Ester points out that after reaching the peak of deaths, between May and June, the capital of São Paulo entered a kind of plateau. “Contrary to what was observed in Manaus, here the fall is occurring slowly and the data for August are similar to those for the beginning of April. But today we see many more people wearing masks and, although commerce has reopened, mobility is still restricted and schools remain closed, as well as cinemas and theaters. It is possible that these factors have prevented the growth of the disease here ”, he says. “It is worth mentioning that if the curve were similar to that of Manaus São Paulo, it would have had a mortality rate three times higher”, warns the researcher.
Currently, the group coordinated by Ester is conducting serological analyzes with donor samples from Rio de Janeiro (RJ), Salvador (BA), Recife (PE), Fortaleza (CE), Curitiba (PR), Belo Horizonte (MG) and Campo Grande (MS). The results will be released soon.
“Working with data from blood banks allows us to measure the seroprevalence of a given disease more quickly and cheaply than studies that go from door to door collecting samples,” he says.
However, the researcher points out, the strategy has its limitations, the main one being the difference in profile between blood donors and the general population of the city, which requires care to make the sample representative.
“When we started research in São Paulo, with the help of FAPESP, one of the first things we did was to study the geography of blood donors in order to better stratify the samples. With resources from the Todos Pela Saúde initiative (Itaú Unibanco) and serology kits donated by the pharmaceutical company Abbott, we were able to expand the analysis to other capitals ”, he says.

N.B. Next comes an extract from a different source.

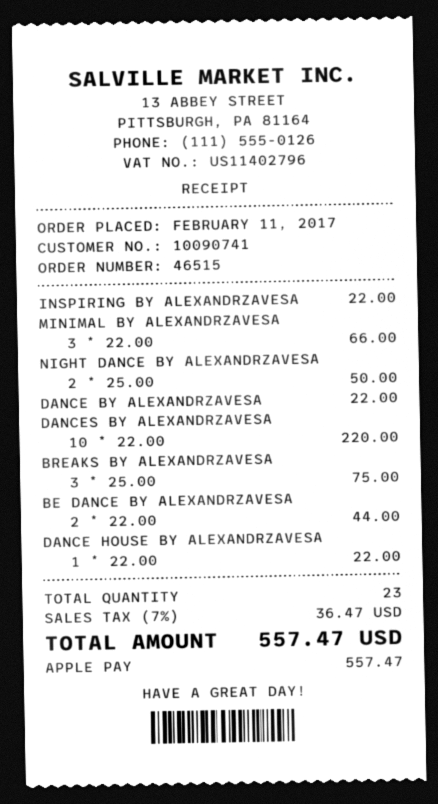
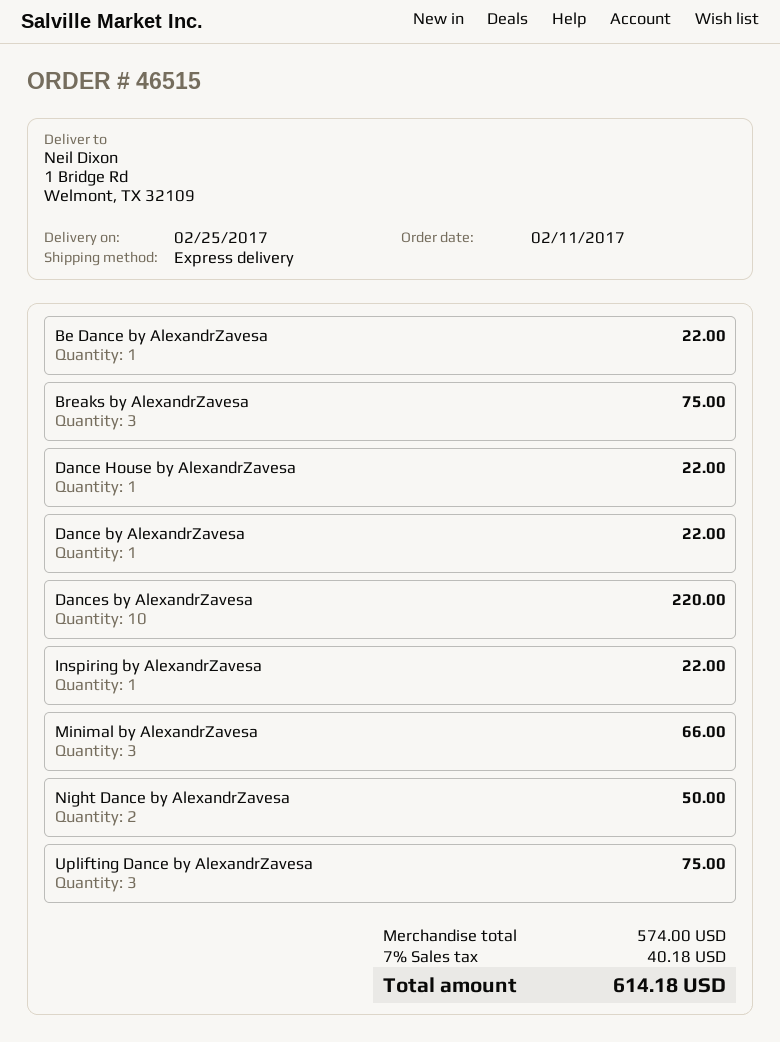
BE DANCE BY ALEXANDRZAVESA: 2 for 44.00 -> 1 for 22.00
Uplifting Dance by AlexandrZavesa: none -> 3 for 75.00
tax: 7% = 36.47 -> 7% = 40.18
total: 557.47 -> 614.18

“When comparing Manaus and São Paulo, we see very different epidemiological curves, despite the fact that public policies to contain the spread of the disease were adopted in the near future and the social isolation index is not radically different in the two places. The next step is to analyze the curves of other cities and then create models that allow us to understand which factors weighed more in each case ”, says Ester.
The research has been conducted under the scope of the Brazil-United Kingdom Center for Discovery, Diagnosis, Genomics and Epidemiology of Arbovirus (CADDE), funded by FAPESP, Medical Research Council and Newton Fund (the last two in the United Kingdom).